(PROVIDED MATERIAL)
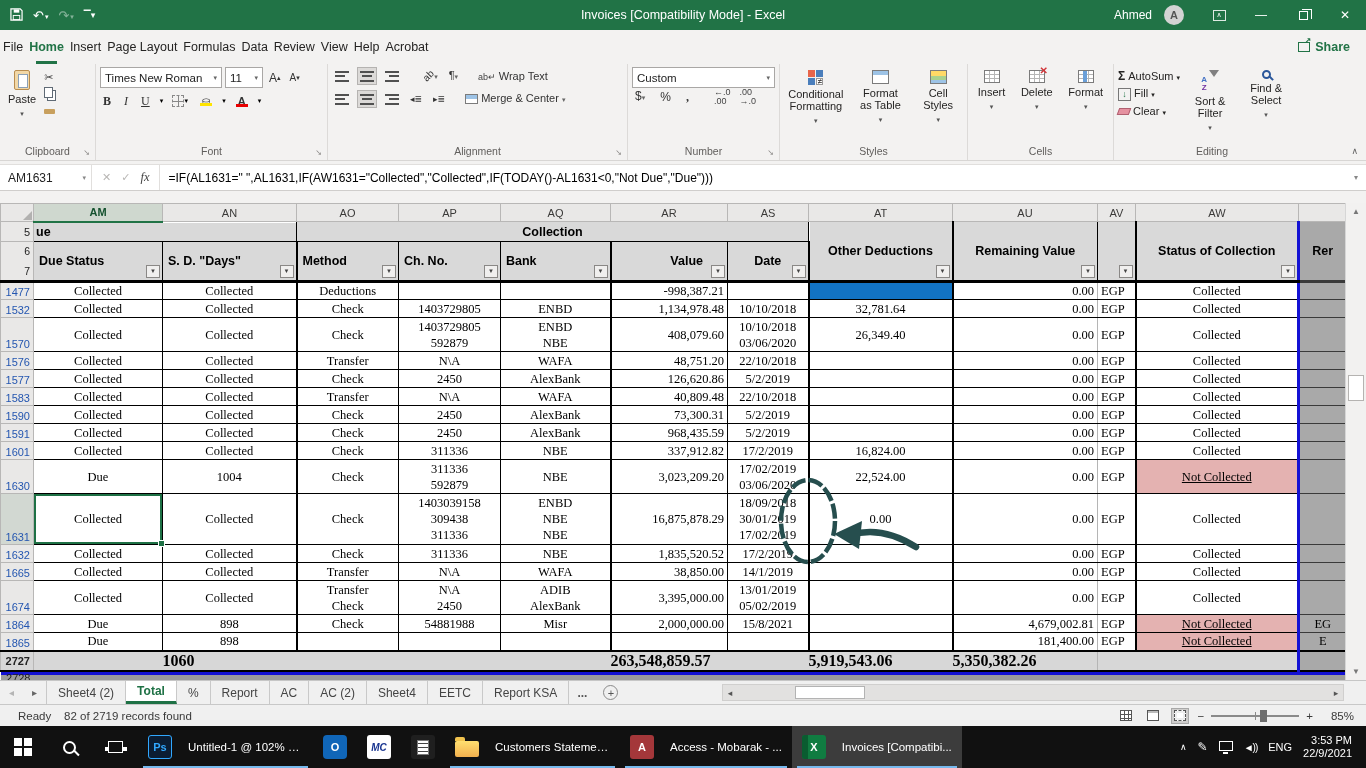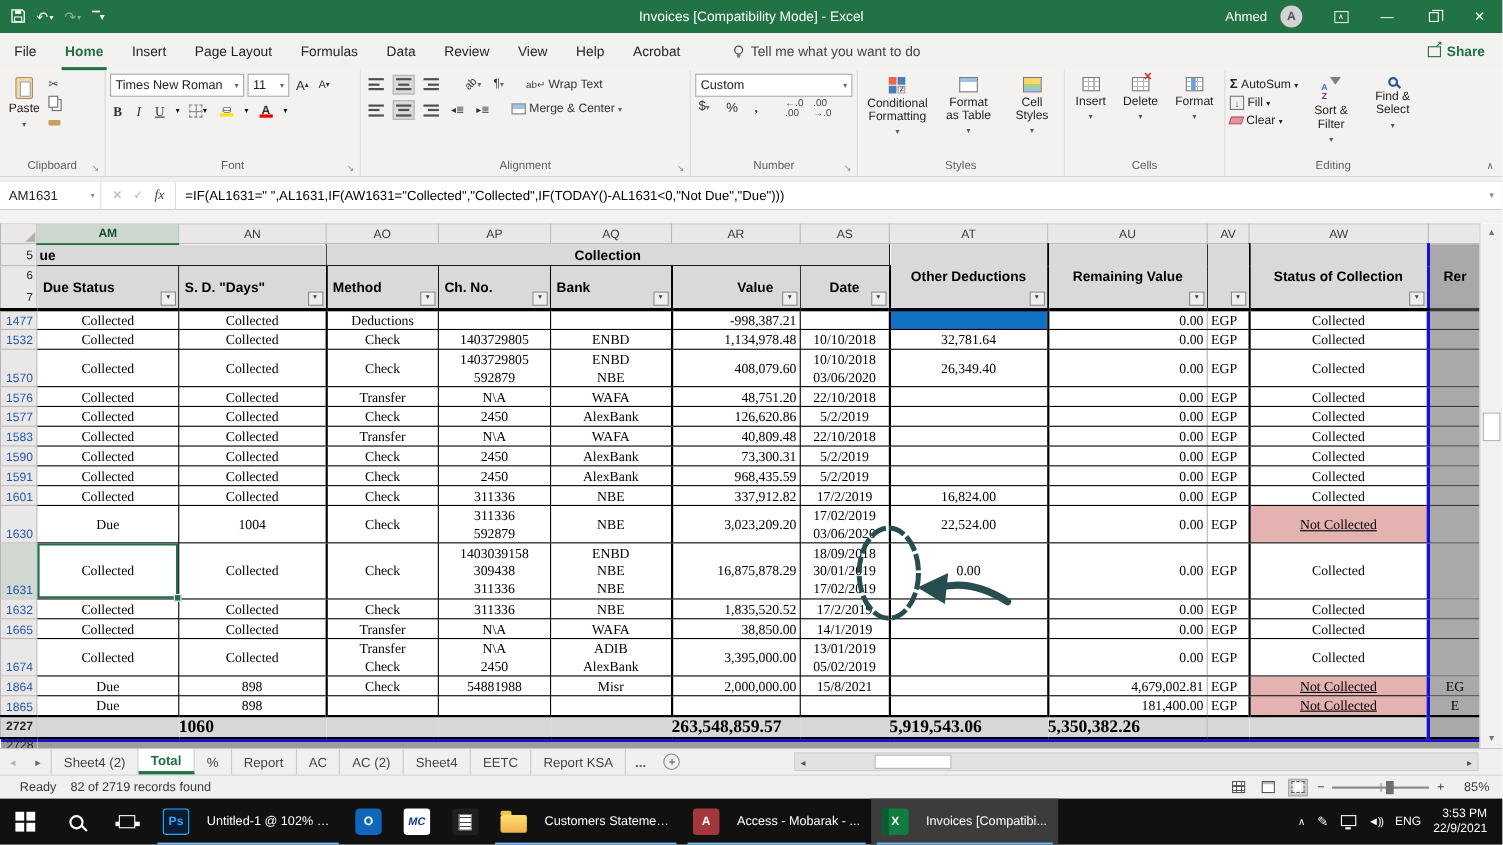--- a/index.html
+++ b/index.html
@@ -17,21 +17,21 @@
   .tuser{font-size:12px;margin-right:12px}
   .avatar{width:20px;height:20px;border-radius:50%;background:#d3d3d3;color:#555;font-size:11px;font-weight:bold;display:flex;align-items:center;justify-content:center;margin-right:14px}
   .wbtn{width:42px;height:30px;display:flex;align-items:center;justify-content:center;font-size:12px}
   .ribopt{border:1px solid rgba(255,255,255,.85);width:13px;height:11px;font-size:7px;display:flex;align-items:center;justify-content:center}
   .wbtn .restore-ic{width:9px;height:9px;border:1px solid #fff;position:relative}
   .wbtn .restore-ic::before{content:"";position:absolute;left:2px;top:-3px;width:9px;height:9px;border:1px solid #fff;border-left:none;border-bottom:none}
 
   
   .menubar{height:34px;background:#f3f2f1;display:flex;align-items:stretch;font-size:12.5px;color:#252423;flex:0 0 auto}
   .menu-items{display:flex}
-  .mitem{padding:0 13px;display:flex;align-items:center;position:relative;cursor:default}
+  .mitem{padding:0 3px;display:flex;align-items:center;position:relative;cursor:default}
   .mitem.active{font-weight:bold;color:#217346}
   .mitem.active::after{content:"";position:absolute;left:10px;right:10px;bottom:0;height:3px;background:#217346}
   .tellme{display:flex;align-items:center;gap:6px;margin-left:34px;color:#444}
   .share-btn{margin-left:auto;display:flex;align-items:center;gap:5px;padding:0 16px;color:#217346;font-weight:bold}
   .share-ic{width:12px;height:10px;border:1px solid #217346;position:relative}
   .share-ic::after{content:"↗";position:absolute;top:-7px;right:-2px;font-size:8px;color:#217346}
 
   
   .ribbon{height:97px;background:#f3f2f1;border-bottom:1px solid #d8d6d4;display:flex;position:relative;flex:0 0 auto}
   .rgroup{display:flex;flex-direction:column;border-right:1px solid #dcdad8;padding:3px 4px 0;position:relative}
@@ -239,28 +239,20 @@
         <span class="mitem active">Home</span>
         <span class="mitem">Insert</span>
         <span class="mitem">Page Layout</span>
         <span class="mitem">Formulas</span>
         <span class="mitem">Data</span>
         <span class="mitem">Review</span>
         <span class="mitem">View</span>
         <span class="mitem">Help</span>
         <span class="mitem">Acrobat</span>
       </div>
-    <div class="tellme">
-      <svg width="11" height="13" viewBox="0 0 11 13">
-          <circle cx="5.5" cy="4.5" r="3.6" fill="none" stroke="#444" stroke-width="1.1"></circle>
-          <rect x="3.8" y="8.6" width="3.4" height="1" fill="#444"></rect>
-          <rect x="4.2" y="10.2" width="2.6" height="1" fill="#444"></rect>
-        </svg>
-      <span>Tell me what you want to do</span>
-    </div>
     <div class="share-btn">
       <span class="share-ic"></span>
       <span>Share</span>
     </div>
   </div>
 
   <div class="ribbon">
     <div class="rgroup" style="width:96px">
       <div class="rbody">
         <div class="bigbtn">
(End PROVIDED MATERIAL)
TASK DESCRIPTION
Retrieve each line from the records above where the word "after" occurs.

SOLUTION TO THE PROBLEM
   .mitem.active::after{content:"";position:absolute;left:10px;right:10px;bottom:0;height:3px;background:#217346}
   .share-ic::after{content:"↗";position:absolute;top:-7px;right:-2px;font-size:8px;color:#217346}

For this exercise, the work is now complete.